Challenges and opportunities in infrastructure bonds
Last year, the first infrastructure bond strategy in Canada was launched to capitalize on opportunities arising from Canada’s rapidly growing infrastructure debt market. The strategy is based on the view that a well-managed, high-quality portfolio of select infrastructure bonds can deliver a low-risk but higher-yielding complement or alternative to traditional long-duration fixed income strategies.

Plan sponsors and consultants are often well versed in the opportunities that exist in the infrastructure equity side of the market. However, they generally give far less consideration to the fact that these infrastructure deals require significantly more debt than equity.

As governments in the face of fiscal restraint look to lever private investment to deliver essential infrastructure on time and on budget, the pipeline of potential activity is significant. With the pullback in long-term bank lending available from European banks—the combined result of global sovereign issues and higher capital costs—there is a significant and growing need for long-term debt capital.

These factors create an ideal environment for attractive investment opportunities. Last year, more than $4 billion of rated public-private partnership infrastructure bonds were issued in Canada. New issues typically provide a yield of more than 200 basis points over the relevant government bonds and have approximately a 12-year duration. The attractive yield and long duration make them a natural fit for pension portfolios.

Core to the strategy, however, is the ability to separate the good deals from the bad in order to maintain the low-risk proposition. As with infrastructure equity and real estate, all deals are not created equal.

Infrastructure bond deals are document-intensive. The projects and financial structures require significant upfront due diligence. But the work only begins there. As experts will attest, the bulk of project risks only materialize after shovels get into the ground, so ongoing active monitoring is essential. Assessing the risks and determining fair pricing for the bonds require highly specialized expertise—both technical and financial—that could be difficult to find with traditional bond managers.

Another challenge to the strategy is that it is capacity-constrained, based on annual deal volumes. Ultimately, Canada’s urgent need for infrastructure will be tempered by the pace of the associated political process which, albeit far better than the U.S. experience, can be quite slow.

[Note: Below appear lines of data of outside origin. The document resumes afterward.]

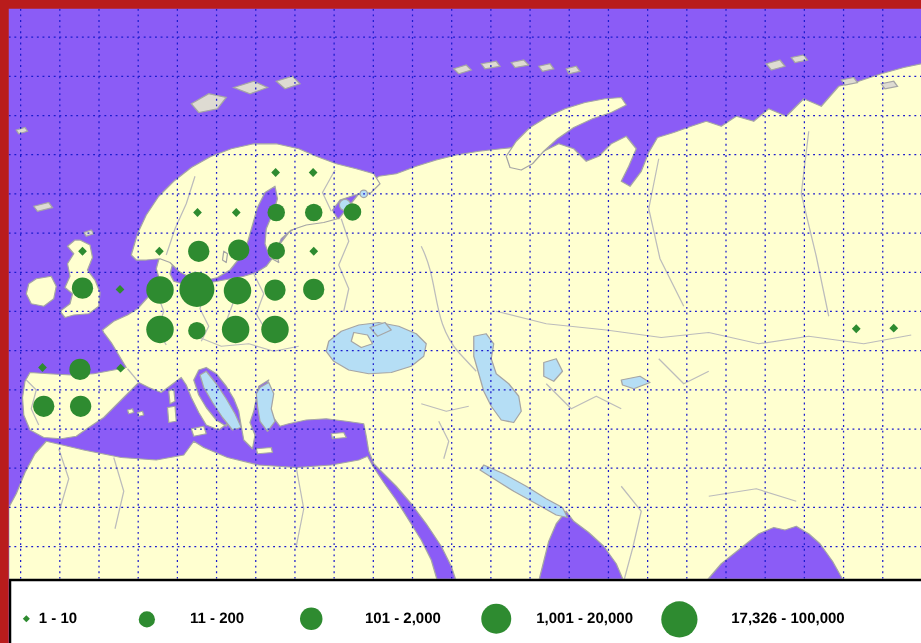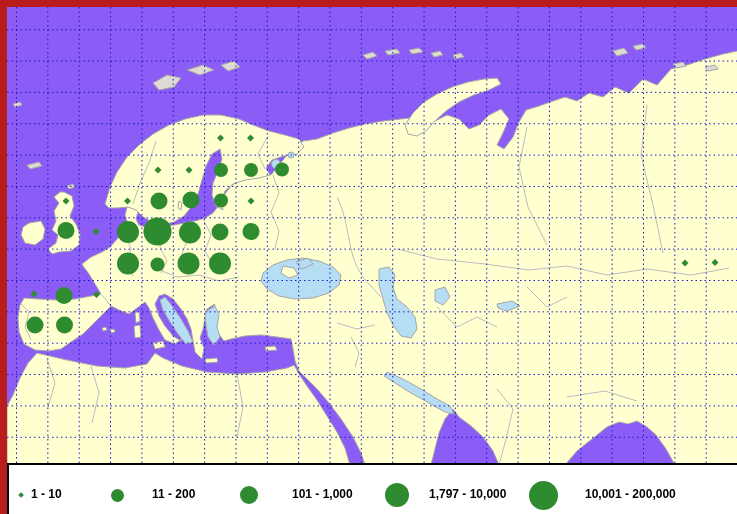--- a/index.html
+++ b/index.html
@@ -236,7 +236,7 @@
       </div>
       <div class="legend-item" style="left: 0px;">
         <span class="legend-sym" style="width: 18px; height: 18px; left: 231px; top: 21px; background: rgb(46, 139, 48); border-radius: 50%;"></span>
-        <span class="legend-label" style="left: 283px;">101 - 1,000</span>
+        <span class="legend-label" style="left: 283px;">101 - 2,000</span>
       </div>
       <div class="legend-item" style="left: 0px;">
         <span class="legend-sym" style="width: 24px; height: 24px; left: 376px; top: 18px; background: rgb(46, 139, 48); border-radius: 50%;"></span>

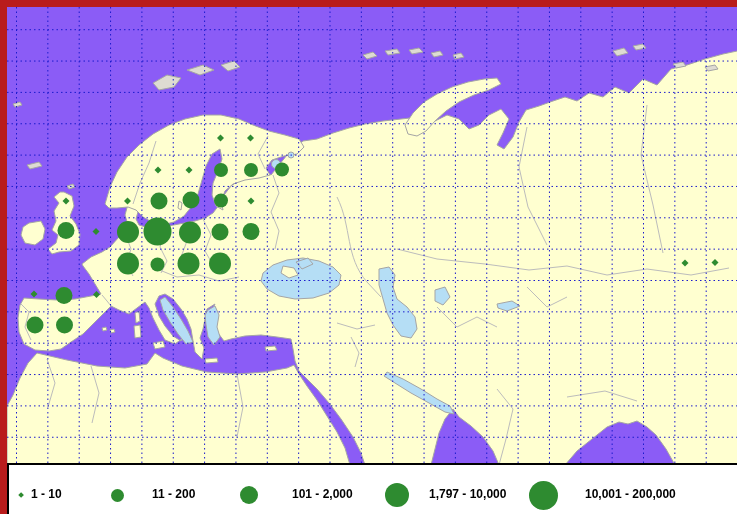--- a/index.html
+++ b/index.html
@@ -240,7 +240,7 @@
       </div>
       <div class="legend-item" style="left: 0px;">
         <span class="legend-sym" style="width: 24px; height: 24px; left: 376px; top: 18px; background: rgb(46, 139, 48); border-radius: 50%;"></span>
-        <span class="legend-label" style="left: 420px;">1,797 - 10,000</span>
+        <span class="legend-label" style="left: 420px;">1,001 - 20,000</span>
       </div>
       <div class="legend-item" style="left: 0px;">
         <span class="legend-sym" style="width: 29px; height: 29px; left: 519.5px; top: 15.5px; background: rgb(46, 139, 48); border-radius: 50%;"></span>

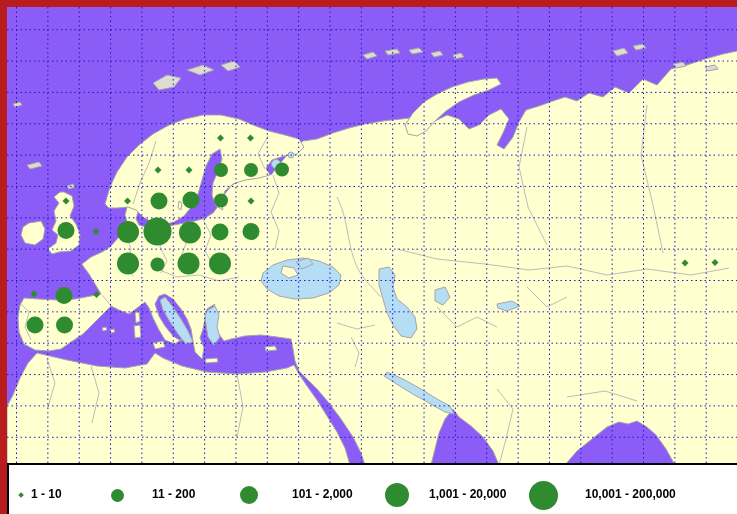--- a/index.html
+++ b/index.html
@@ -244,7 +244,7 @@
       </div>
       <div class="legend-item" style="left: 0px;">
         <span class="legend-sym" style="width: 29px; height: 29px; left: 519.5px; top: 15.5px; background: rgb(46, 139, 48); border-radius: 50%;"></span>
-        <span class="legend-label" style="left: 576px;">10,001 - 200,000</span>
+        <span class="legend-label" style="left: 576px;">17,326 - 100,000</span>
       </div>
     </div>
 </div>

As a result, the deployment into the strategy will be gradual as new deals come to market. What this means for plan sponsors is that it takes time to get their commitments to an infrastructure bond strategy fully invested. It also means that as interest builds in this type of strategy, would-be investors may find themselves at the wrong end of the queue.

An infrastructure bond strategy will certainly not solve all of the problems that today’s pension plan sponsors face. However, it is a tool that may improve portfolio returns in a meaningful way without straying from the plan’s low-risk proposition. And with the potential of adding 50 basis points or more net of fees, the added value could be significant.

After all, every basis point matters—particularly in long bonds.

David Frei is vice-president and portfolio manager, infrastructure fixed income funds, with Fiera Capital Corporation.